Além disso, a suposta autorização
não foi registrada em áudio-vídeo.
Em suma:
A prova da legalidade e da voluntariedade do
consentimento para o ingresso na residência do suspeito incumbe, em caso de
dúvida, ao Estado, e deve ser registrada em áudio-vídeo e preservada tal prova
enquanto durar o processo.
STJ. 6ª
Turma. AgRg no HC 821.494-MG, Rel. Min. Sebastião Reis Júnior, julgado em
6/2/2024 (Info 800).
No mesmo sentido:
Havendo controvérsia entre
as declarações dos policiais e do flagranteado, e inexistindo a comprovação de
que a autorização do morador foi livre e sem vício de consentimento, impõe-se o
reconhecimento da ilegalidade da busca domiciliar
Caso adaptado: a polícia recebeu “denúncia anônima” de que
estaria havendo tráfico de drogas na residência de João. Uma equipe policial se
dirigiu até o local. João estava na frente da residência. Os policiais fizeram
busca pessoal, mas nada de ilícito foi encontrado em sua posse.

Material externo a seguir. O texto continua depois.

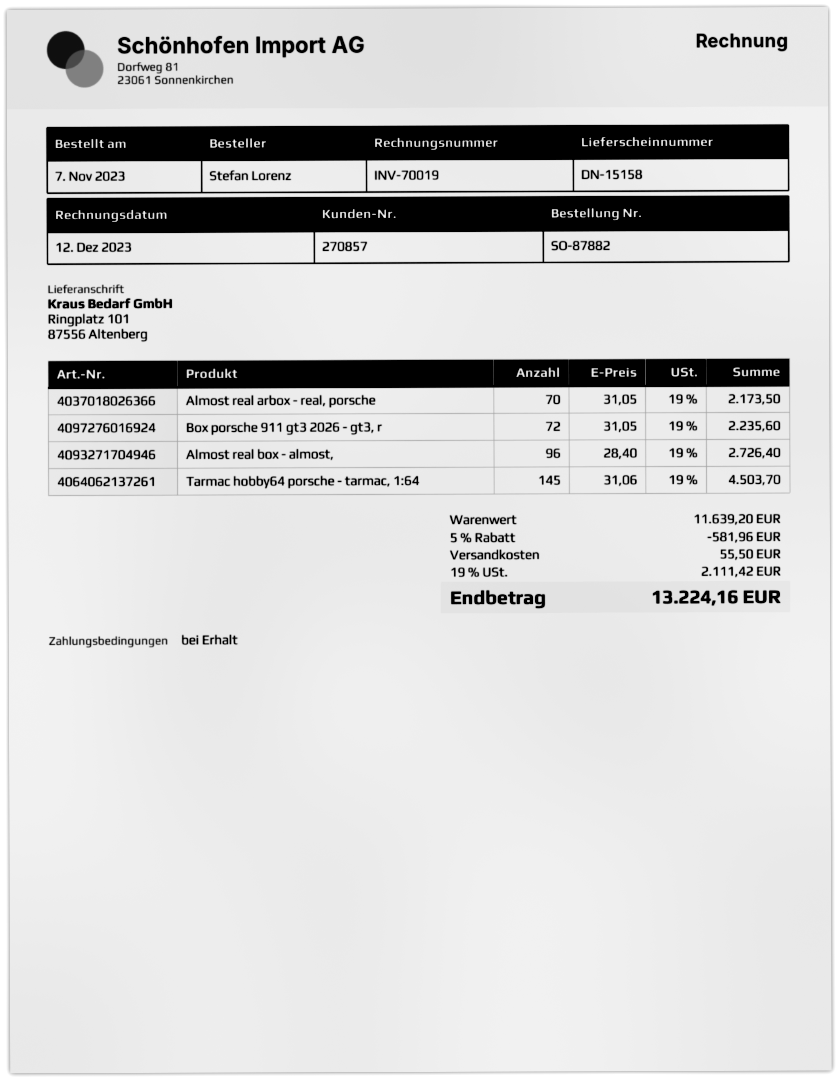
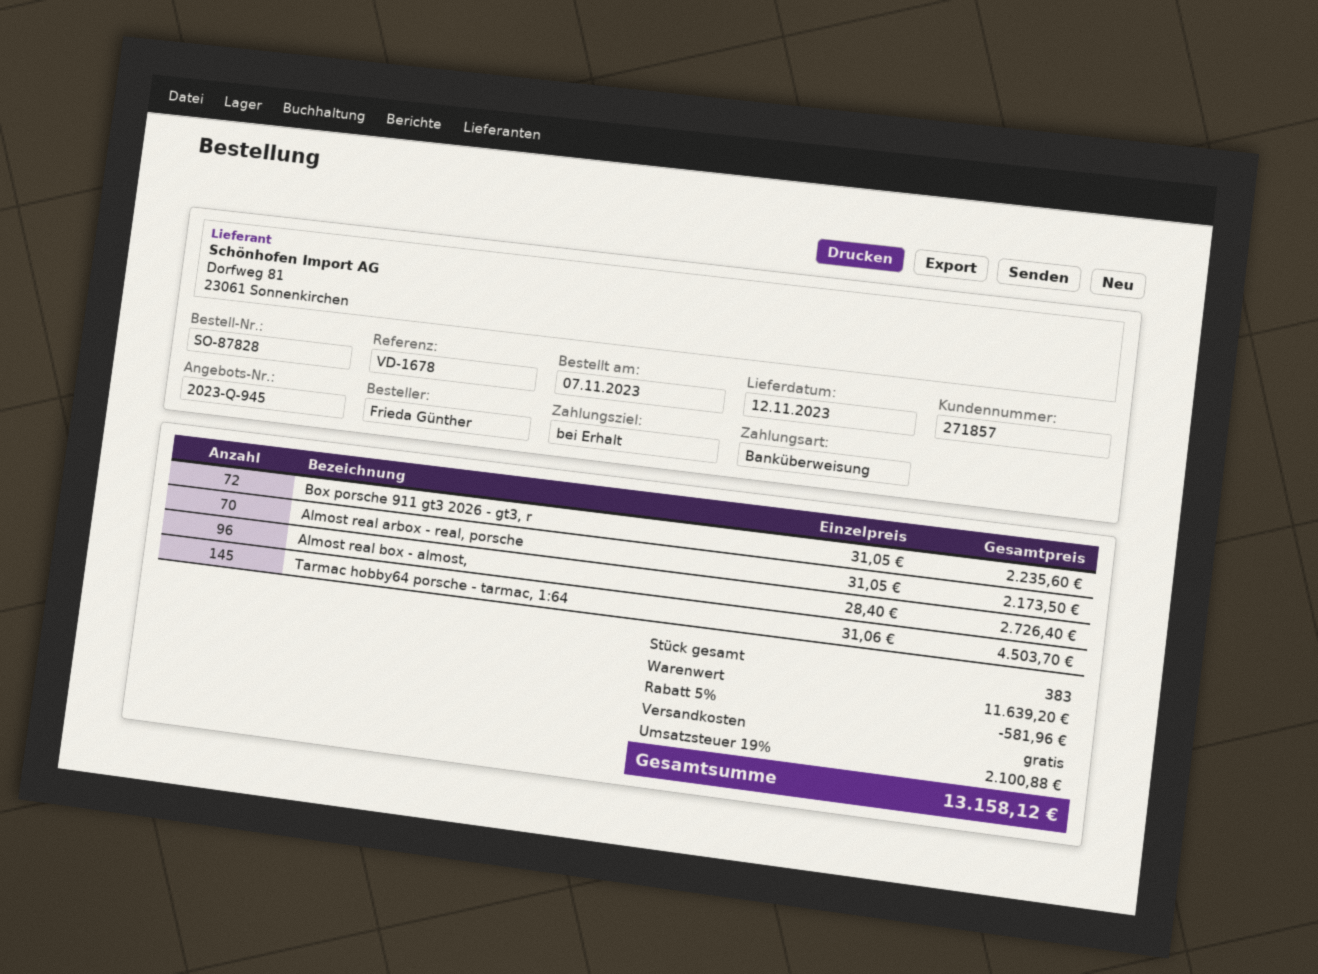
order number: SO-87882 -> SO-87828
customer number: 270857 -> 271857
ordered by: Stefan Lorenz -> Frieda Günther
shipping: 55.50 -> 0.00
tax: 19% = 2111.42 -> 19% = 2100.88
total: 13224.16 -> 13158.12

Regina, esposa de João, que
também estava na frente da casa, autorizou que os policiais entrassem na
residência. Dentro da casa, os agentes encontraram uma pequena quantidade de
droga. Em razão disso, João foi preso em flagrante. Na delegacia, Regina afirmou
que somente autorizou a entradas dos policiais após sofrer ameaças de que
“poderia ter problemas”, como perder a guarda do filho e eventualmente ser
presa. Mesmo assim, João foi denunciado por tráfico de drogas. A defesa
impetrou habeas corpus alegando, em síntese, que a prova é ilícita, por invasão
de domicílio, em razão de mera denúncia anônima, sem existência de fundadas
razões. No mais, afirmou que o consentimento da esposa do paciente não foi
livre.
O STJ concordou com a defesa.
A abordagem do paciente se deu em virtude de denúncia anônima,
sem que nada de ilícito fosse encontrado em sua posse, e, na sequência,
ingressou-se na residência do paciente, com autorização da sua esposa. Contudo,
além da ausência de justa causa para a busca pessoal e para o ingresso no
domicílio do paciente, o consentimento de sua esposa não foi prestado
livremente, circunstâncias que tornam ilícito o ingresso no domicílio bem como
as provas obtidas com a diligência.
STJ. 5ª Turma. AgRg no HC 766654-SP, Rel. Ministro Reynaldo
Soares da Fonseca, julgado em 13/09/2022 (Info 759).